Task
Leaving out the pictures, output each record exactly as it stands.

Collected data
((
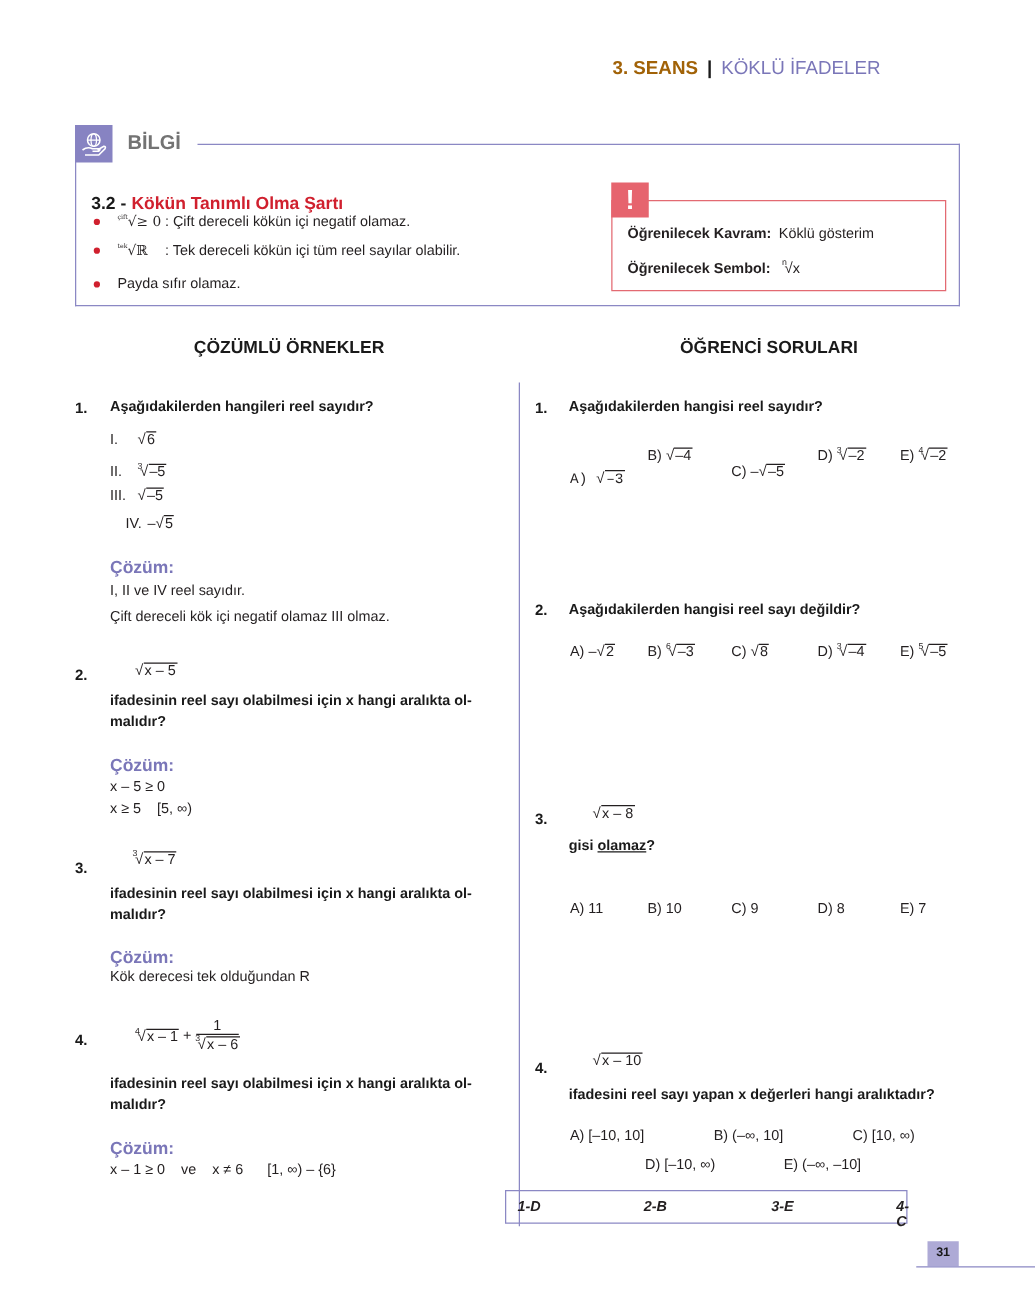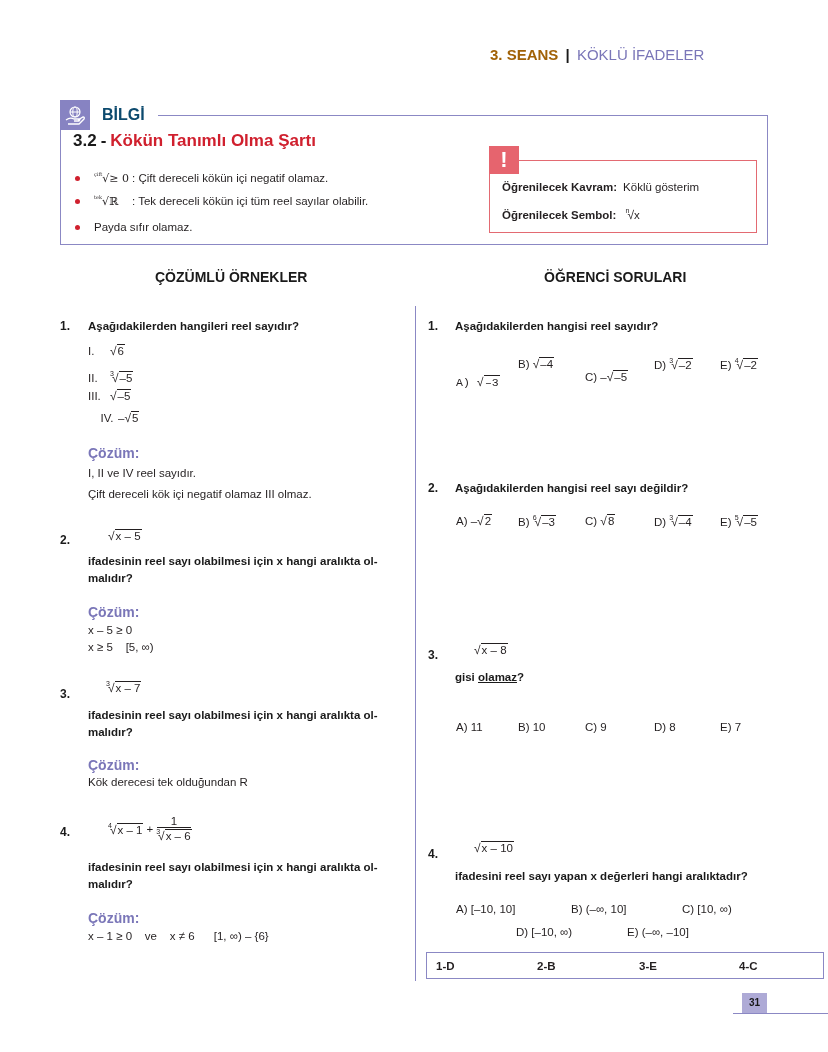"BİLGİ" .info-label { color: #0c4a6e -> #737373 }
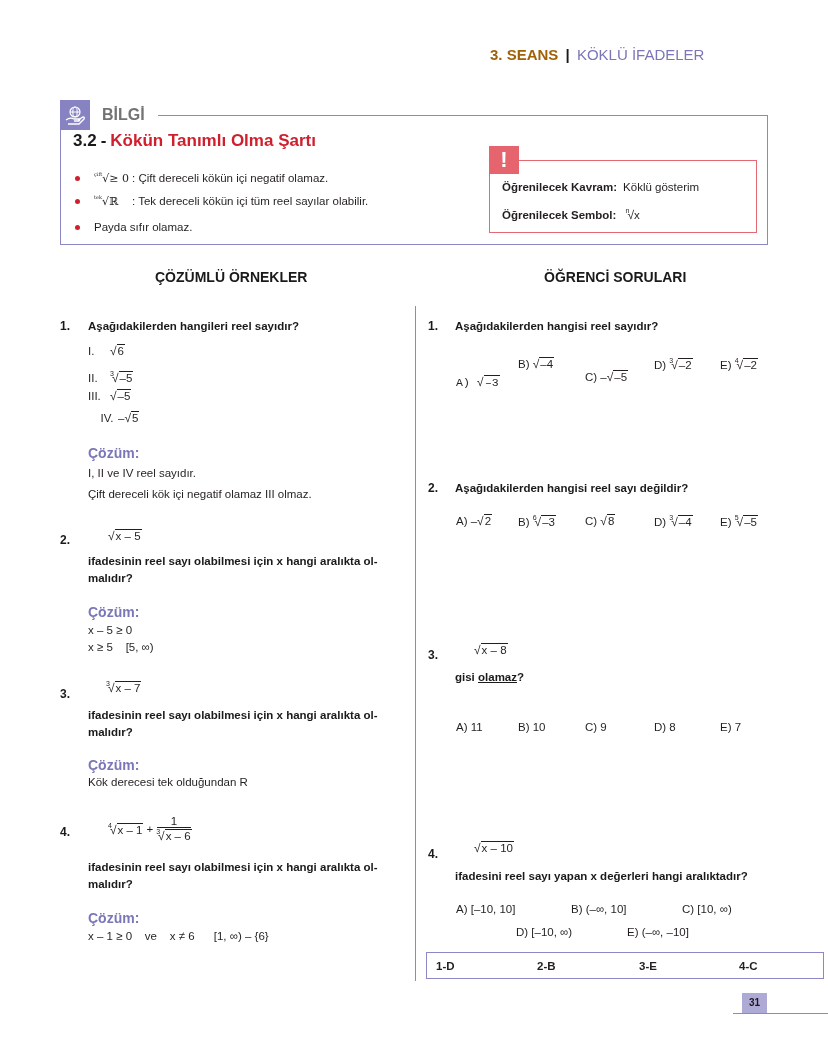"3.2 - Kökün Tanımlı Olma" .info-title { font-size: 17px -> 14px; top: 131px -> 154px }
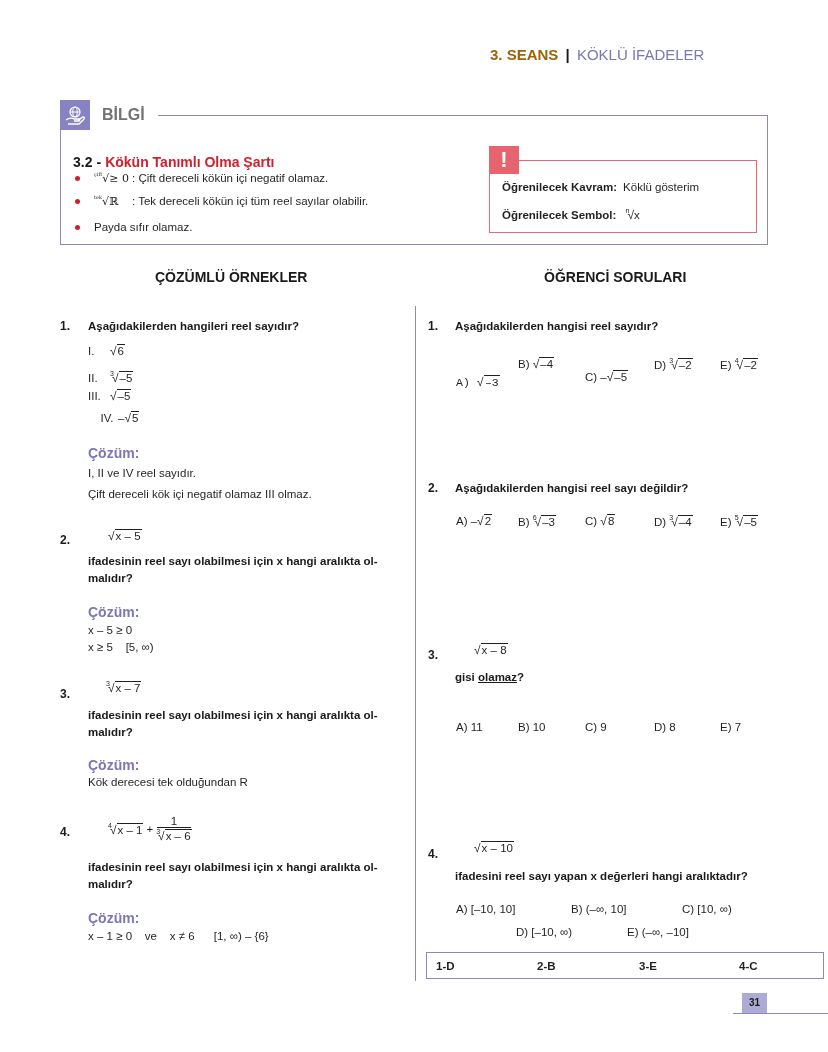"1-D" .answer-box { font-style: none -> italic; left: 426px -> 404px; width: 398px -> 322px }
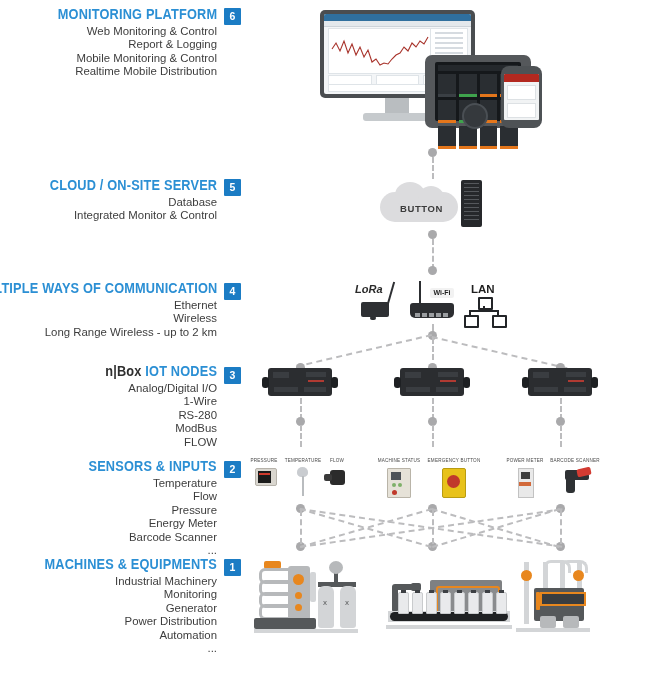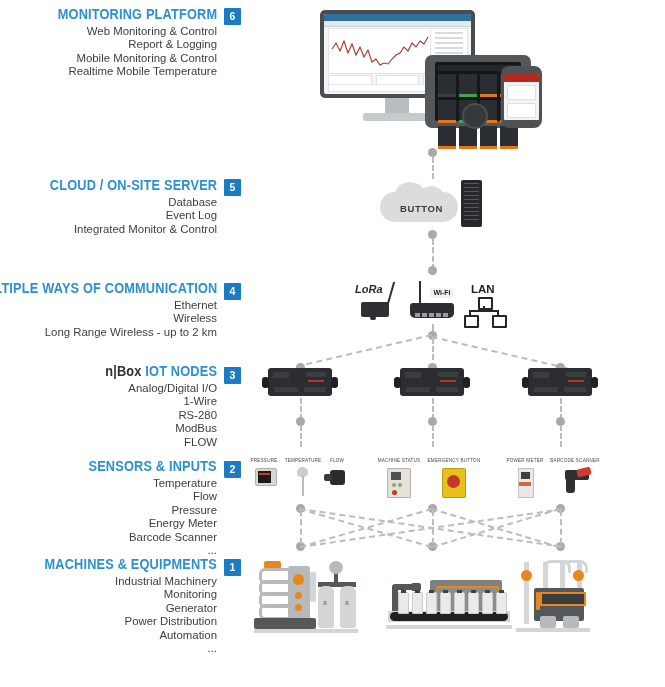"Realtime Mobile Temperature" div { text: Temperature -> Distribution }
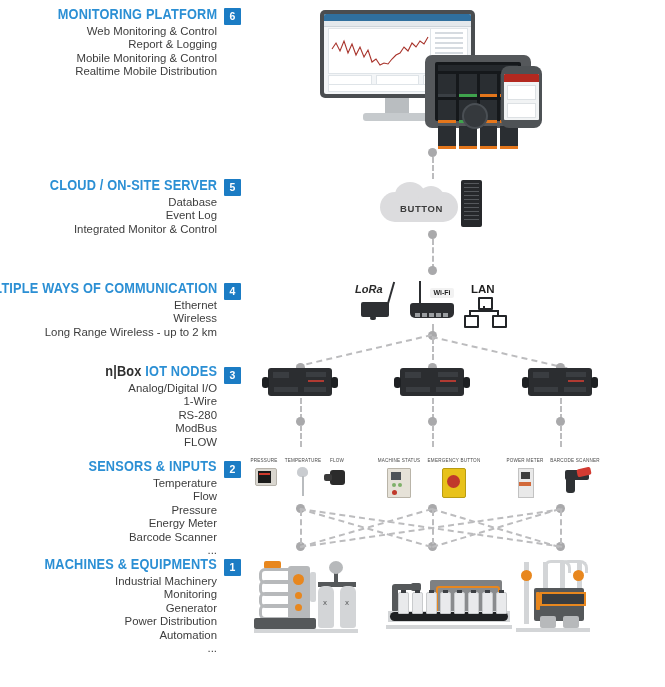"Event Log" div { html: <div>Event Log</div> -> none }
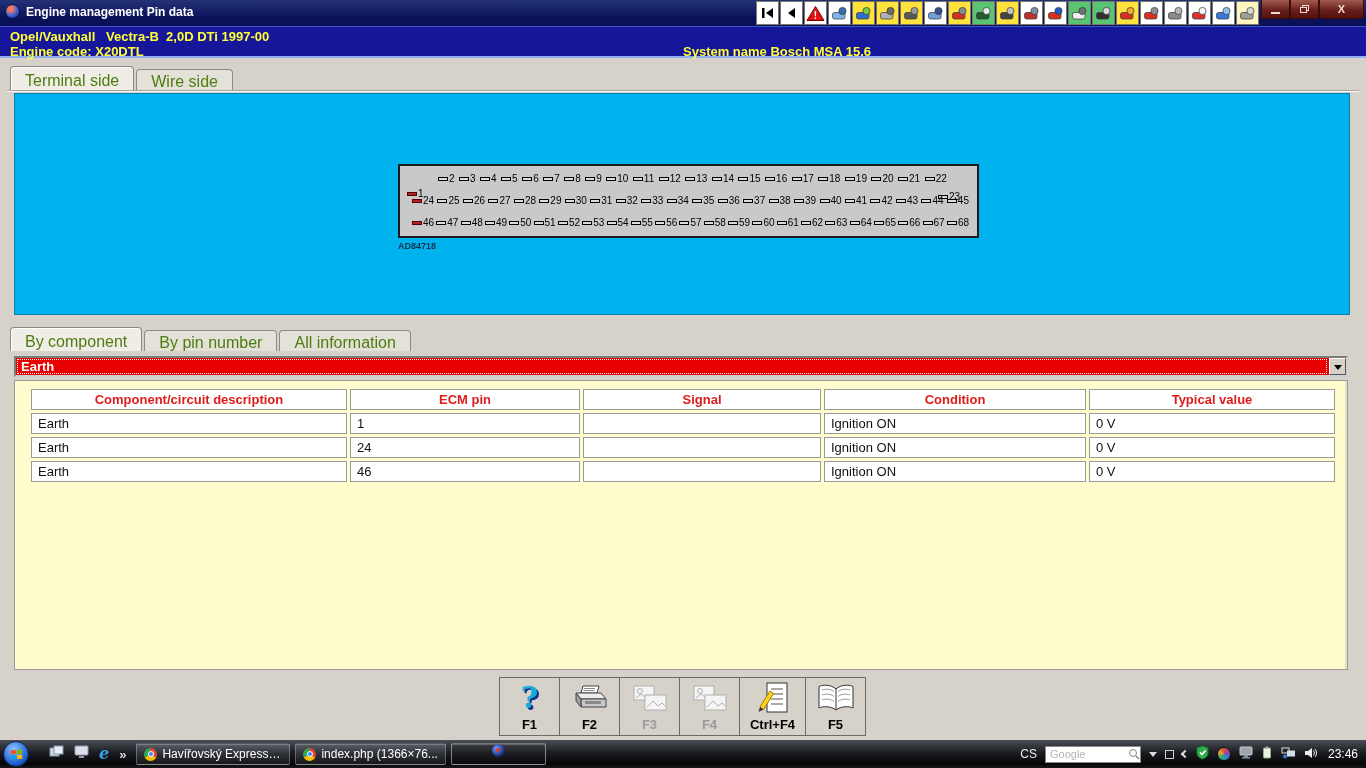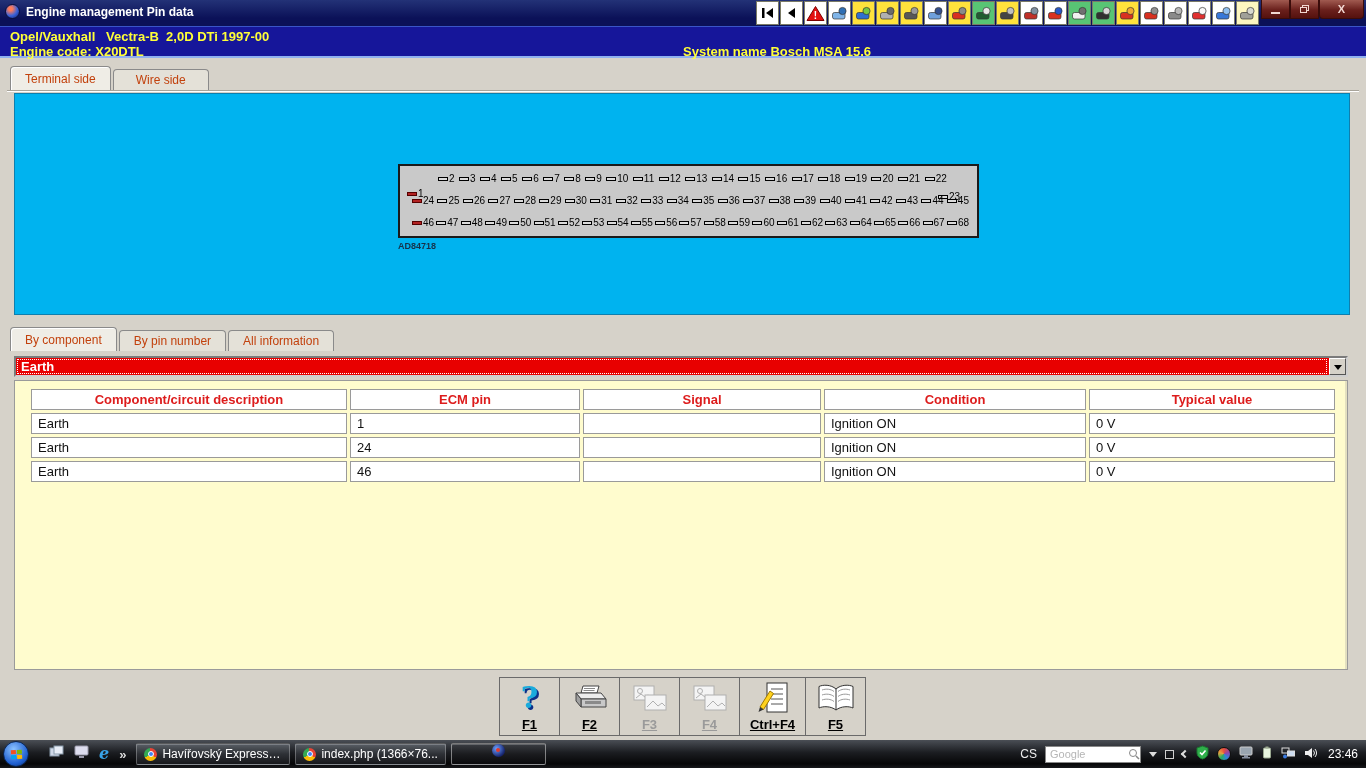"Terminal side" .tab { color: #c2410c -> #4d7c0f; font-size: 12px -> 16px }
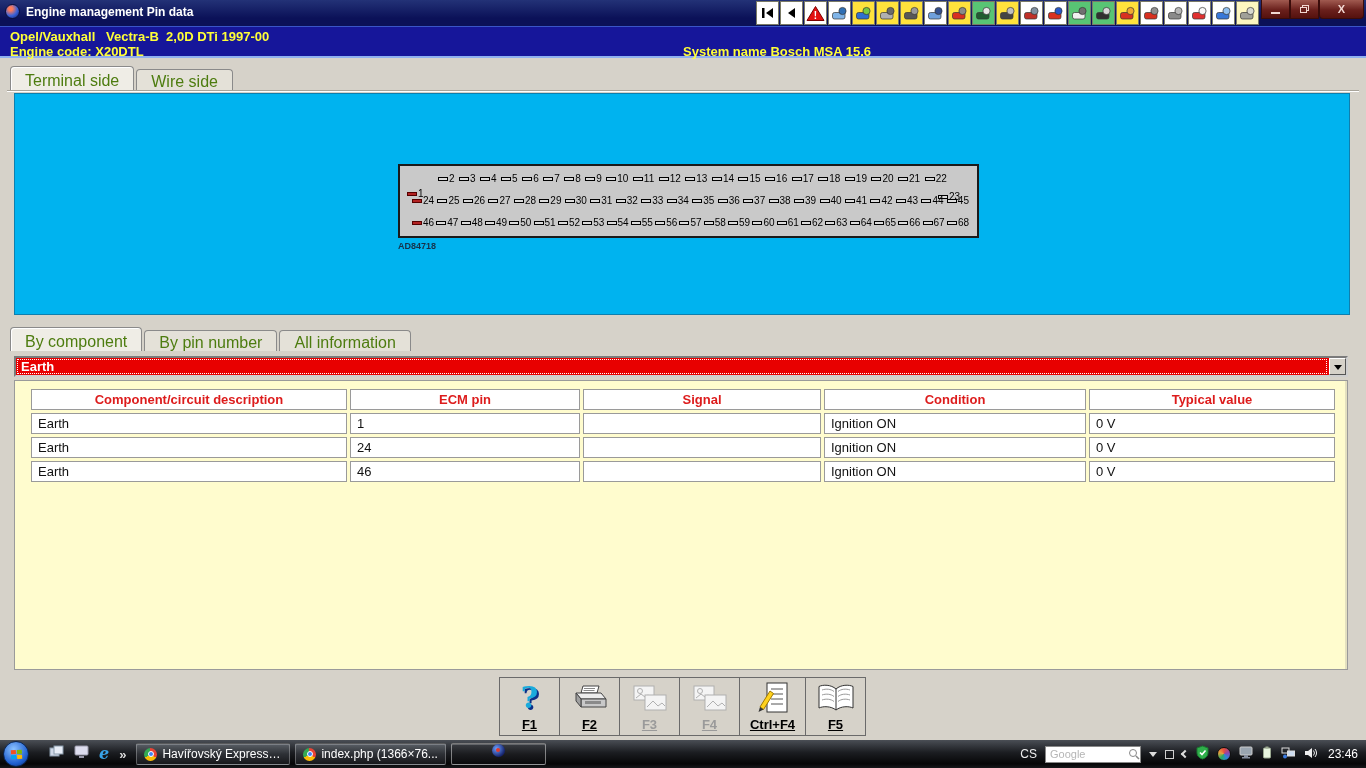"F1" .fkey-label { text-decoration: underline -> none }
))
Result below
"BİLGİ" .info-label { color: #0c4a6e -> #737373 }
"3.2 - Kökün Tanımlı Olma" .info-title { font-size: 17px -> 14px; top: 131px -> 154px }
"1-D" .answer-box { font-style: none -> italic; left: 426px -> 404px; width: 398px -> 322px }
"Realtime Mobile Temperature" div { text: Temperature -> Distribution }
"Event Log" div { html: <div>Event Log</div> -> none }
"Terminal side" .tab { color: #c2410c -> #4d7c0f; font-size: 12px -> 16px }
"F1" .fkey-label { text-decoration: underline -> none }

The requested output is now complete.